= Algebraic specification =

Software engineering technique

Algebraic specification is a software engineering technique for formally specifying system behavior. It was a very active subject of computer science research around 1980.

==Overview==
Algebraic specification seeks to systematically develop more efficient programs by:

1. formally defining types of data, and mathematical operations on those data types
2. abstracting implementation details, such as the size of representations (in memory) and the efficiency of obtaining outcome of computations
3. formalizing the computations and operations on data types
4. allowing for automation by formally restricting operations to this limited set of behaviors and data types.

An algebraic specification achieves these goals by defining one or more data types, and specifying a collection of functions that operate on those data types. These functions can be divided into two classes:

1. Constructor functions: Functions that create or initialize the data elements, or construct complex elements from simpler ones. The set of available constructor functions is implied by the specification's signature. Additionally, a specification can contain equations defining equivalences between the objects constructed by these functions. Whether the underlying representation is identical for different but equivalent constructions is implementation-dependent.
2. Additional functions: Functions that operate on the data types, and are defined in terms of the constructor functions.

==Examples==
Consider a formal algebraic specification for the boolean data type.

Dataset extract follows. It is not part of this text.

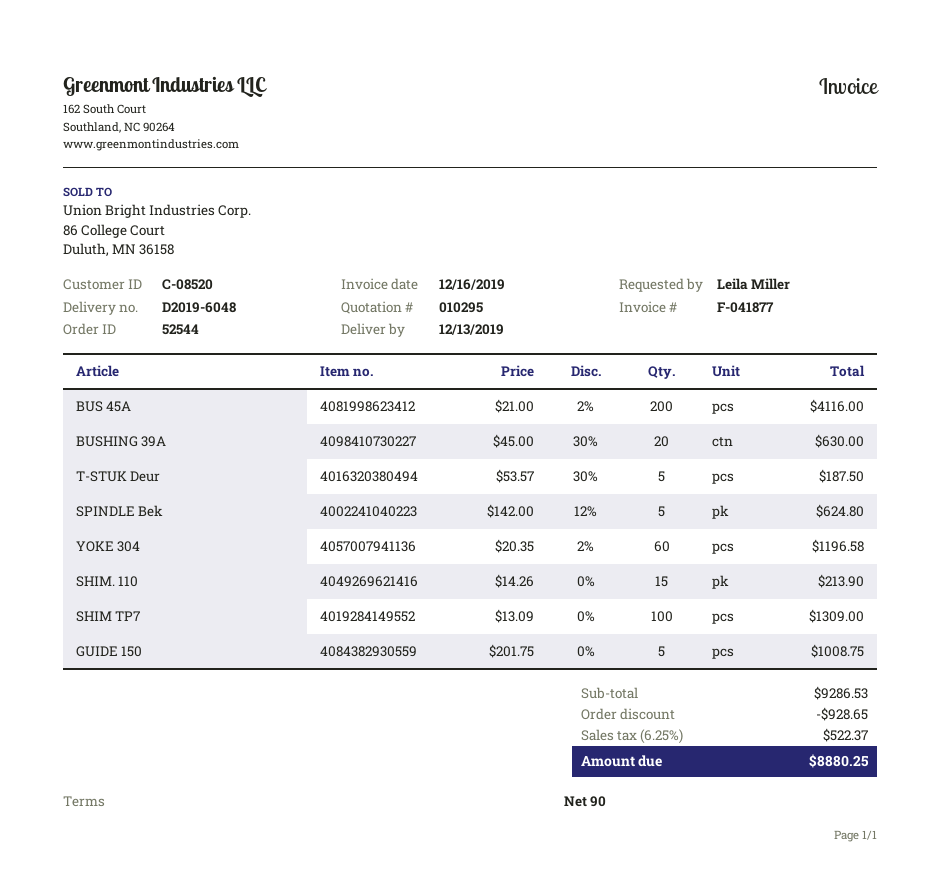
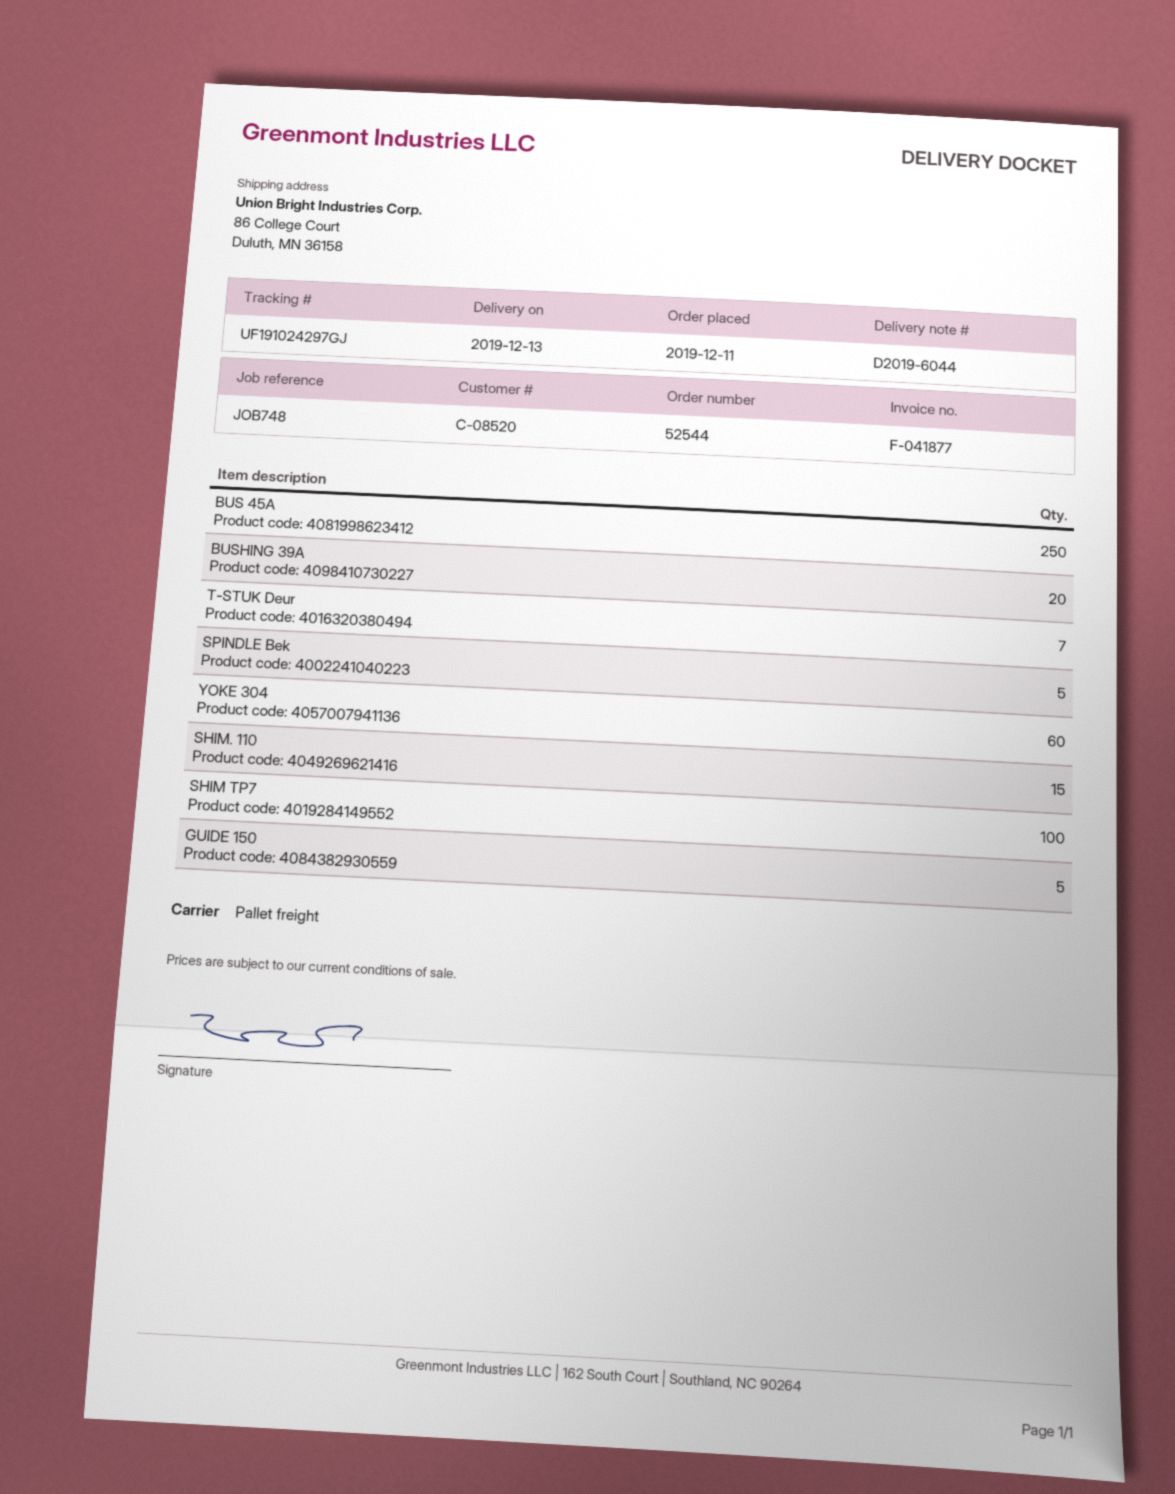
delivery note number: D2019-6048 -> D2019-6044
BUS 45A: 200 -> 250
T-STUK Deur: 5 -> 7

One possible algebraic specification may provide two constructor functions for the data-element: a true constructor and a false constructor. Thus, a boolean data element could be declared, constructed, and initialized to a value. In this scenario, all other connective elements, such as XOR and AND, would be additional functions. Thus, a data element could be instantiated with either "true" or "false" value, and additional functions could be used to perform any operation on the data element.

Alternatively, the entire system of boolean data types could be specified using a different set of constructor functions: a false constructor and a not constructor. In that case, an additional function true could be defined to yield the value not false, and an equation $(\text{not} \; \text{not} \; x) = x$ should be added.

The algebraic specification therefore describes all possible states of the data element, and all possible transitions between states.

For a more complicated example, the integers can be specified (among many other ways, and choosing one of the many formalisms) with two constructors
   1 : Z
   (_ - _) : Z × Z -> Z

and three equations:
             (1 - (1 - p)) = p
       ((1 - (n - p)) - 1) = (p - n)
   ((p1 - n1) - (n2 - p2)) = (p1 - (n1 - (p2 - n2)))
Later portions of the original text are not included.